Transcribe, exactly and in full, every record shown below, while omitting its images.

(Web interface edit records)

● ● ● ● ●

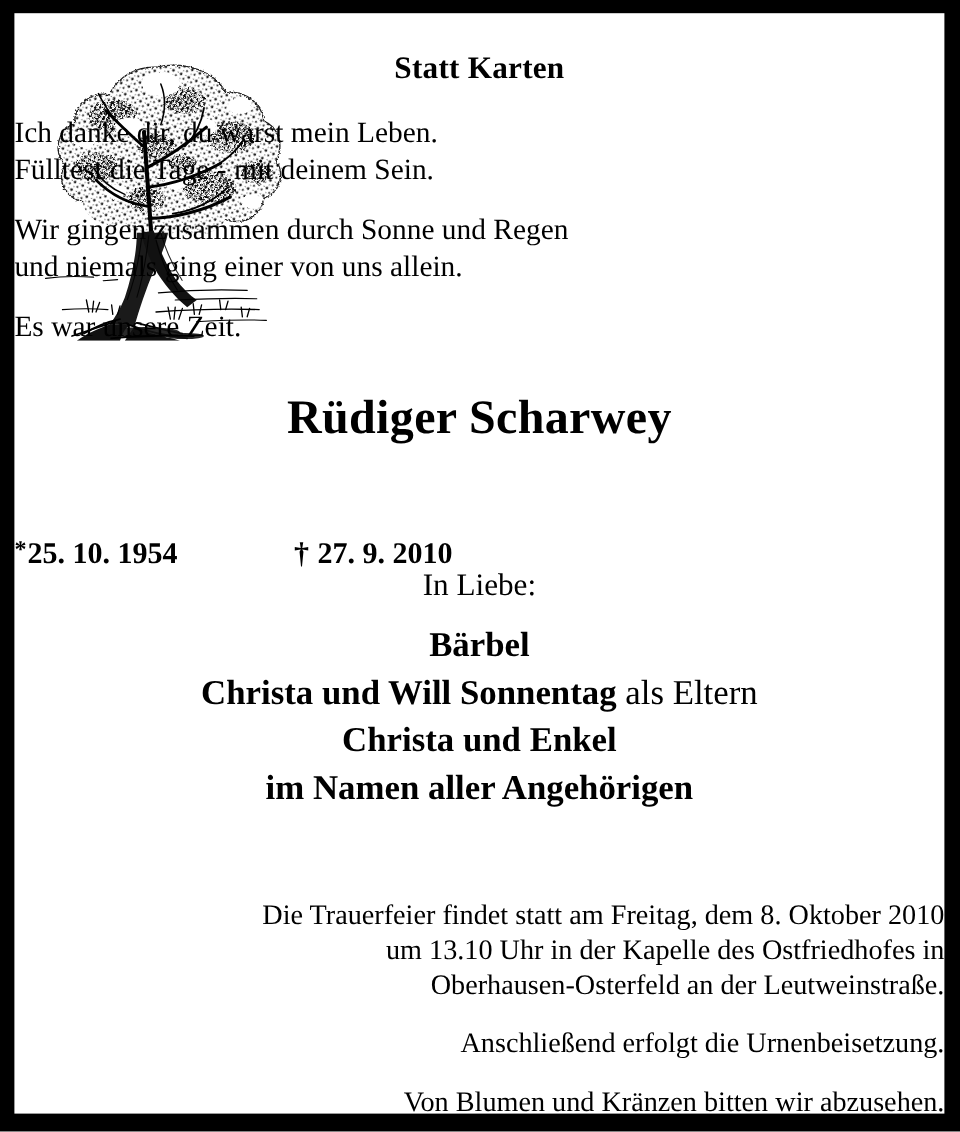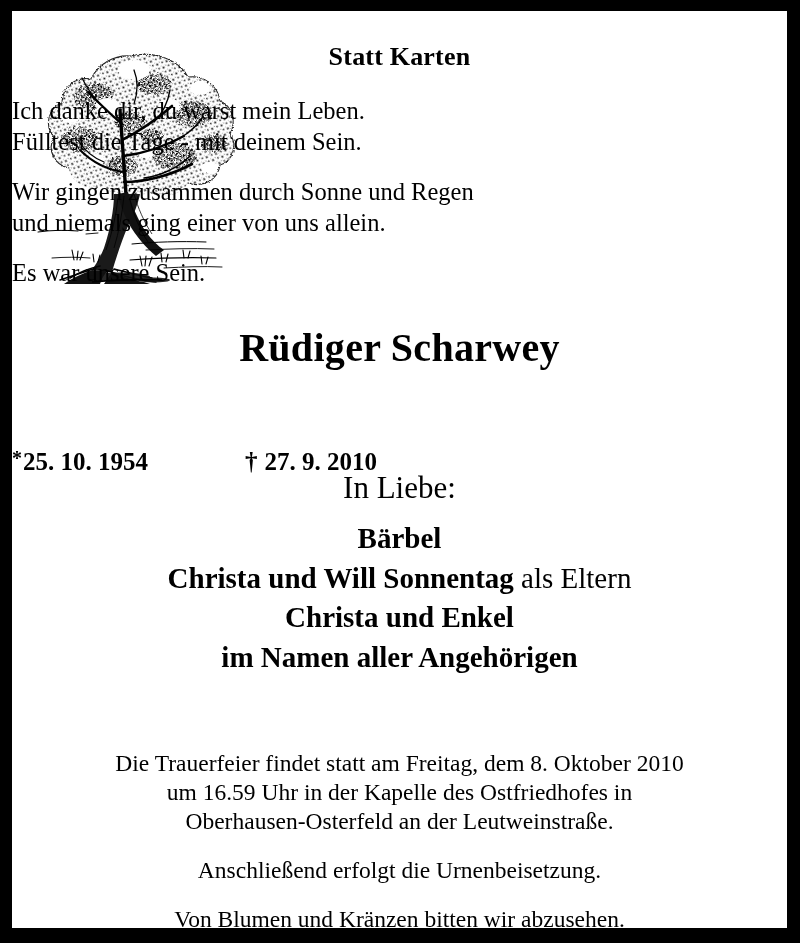--- a/index.html
+++ b/index.html
@@ -278,7 +278,7 @@
         <div>und niemals ging einer von uns allein.</div>
       </div>
       <div class="stanza">
-        <div>Es war unsere Sein.</div>
+        <div>Es war unsere Zeit.</div>
       </div>
     </div>
 

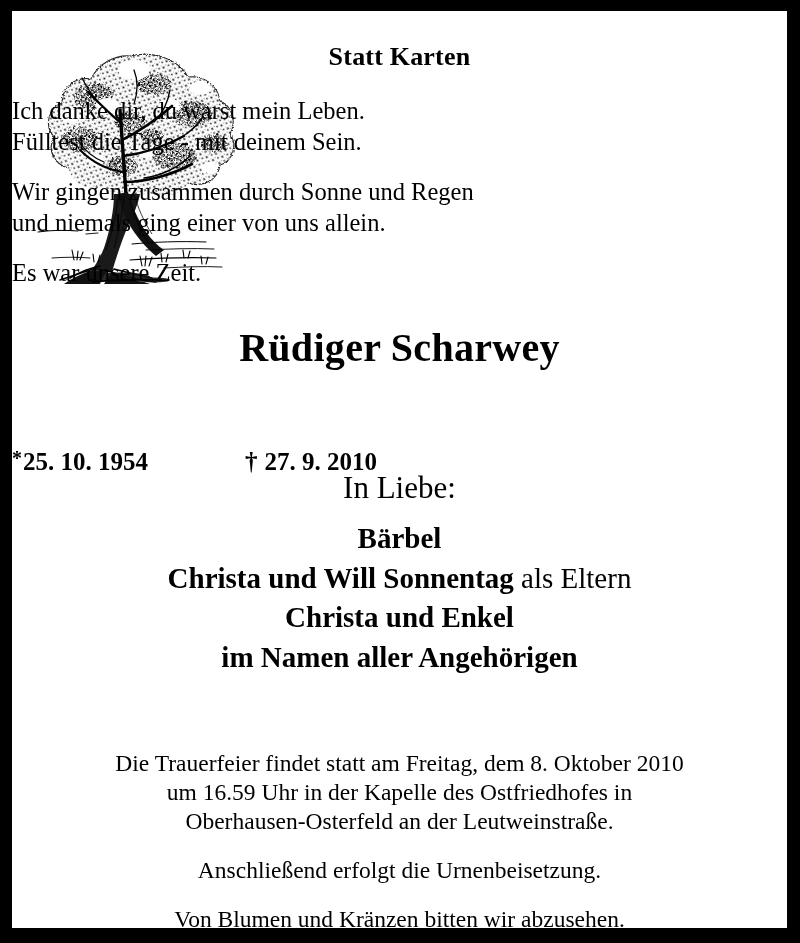--- a/index.html
+++ b/index.html
@@ -102,7 +102,7 @@
     left: 0; right: 0;
     top: 462px;
     text-align: center;
-    font-size: 31px;
+    font-size: 26px;
     line-height: 30px;
   }
 

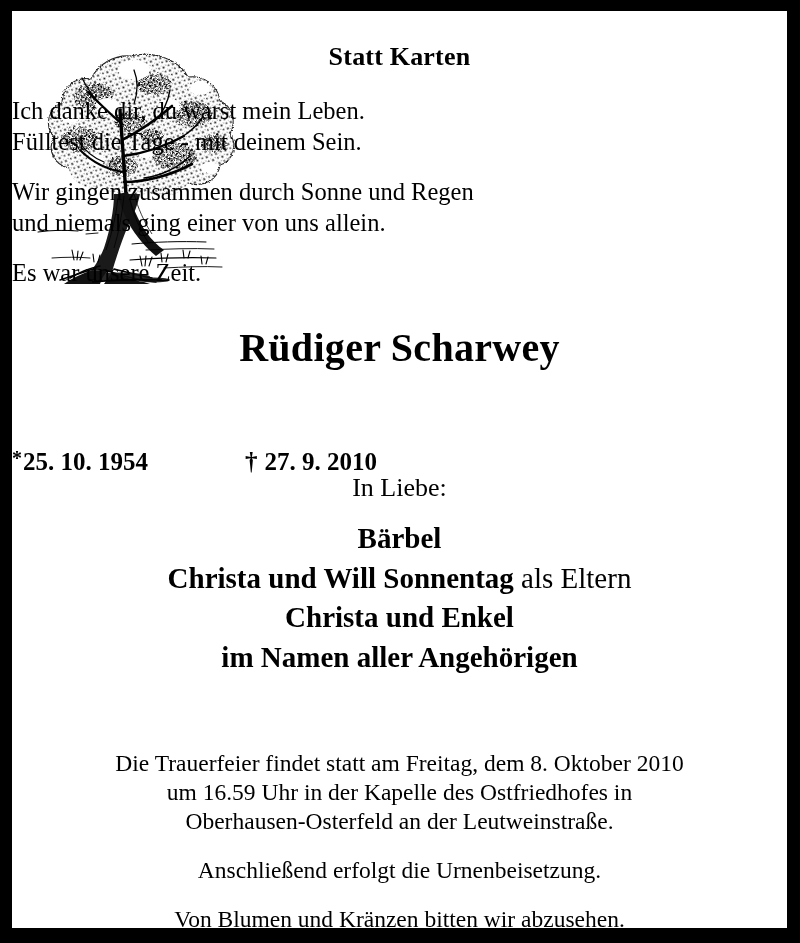--- a/index.html
+++ b/index.html
@@ -122,7 +122,7 @@
     position: absolute;
     left: 0; right: 0;
     top: 738px;
-    text-align: center;
+    text-align: right;
     font-size: 23.5px;
     line-height: 29px;
   }

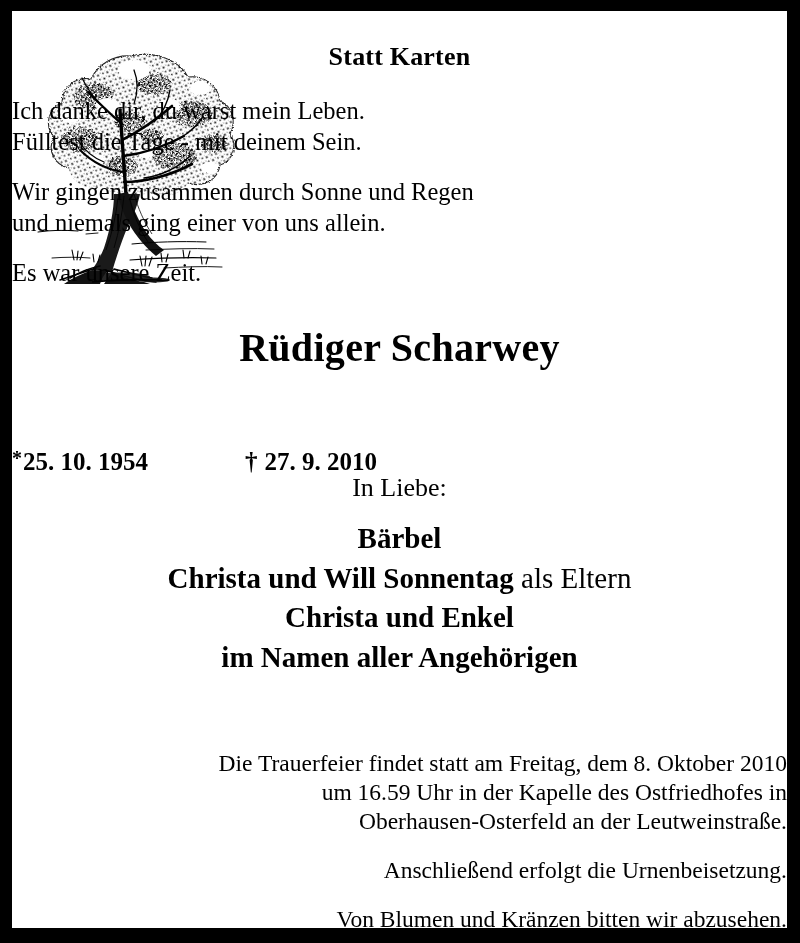--- a/index.html
+++ b/index.html
@@ -300,7 +300,7 @@
     <div class="service">
       <div class="para">
         <div>Die Trauerfeier findet statt am Freitag, dem 8. Oktober 2010</div>
-        <div>um 16.59 Uhr in der Kapelle des Ostfriedhofes in</div>
+        <div>um 13.10 Uhr in der Kapelle des Ostfriedhofes in</div>
         <div>Oberhausen-Osterfeld an der Leutweinstraße.</div>
       </div>
       <div class="para">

● ● ● ● ●

• [Task output]
--- a/index.html
+++ b/index.html
@@ -278,7 +278,7 @@
         <div>und niemals ging einer von uns allein.</div>
       </div>
       <div class="stanza">
-        <div>Es war unsere Sein.</div>
+        <div>Es war unsere Zeit.</div>
       </div>
     </div>
 

--- a/index.html
+++ b/index.html
@@ -102,7 +102,7 @@
     left: 0; right: 0;
     top: 462px;
     text-align: center;
-    font-size: 31px;
+    font-size: 26px;
     line-height: 30px;
   }
 

--- a/index.html
+++ b/index.html
@@ -122,7 +122,7 @@
     position: absolute;
     left: 0; right: 0;
     top: 738px;
-    text-align: center;
+    text-align: right;
     font-size: 23.5px;
     line-height: 29px;
   }

--- a/index.html
+++ b/index.html
@@ -300,7 +300,7 @@
     <div class="service">
       <div class="para">
         <div>Die Trauerfeier findet statt am Freitag, dem 8. Oktober 2010</div>
-        <div>um 16.59 Uhr in der Kapelle des Ostfriedhofes in</div>
+        <div>um 13.10 Uhr in der Kapelle des Ostfriedhofes in</div>
         <div>Oberhausen-Osterfeld an der Leutweinstraße.</div>
       </div>
       <div class="para">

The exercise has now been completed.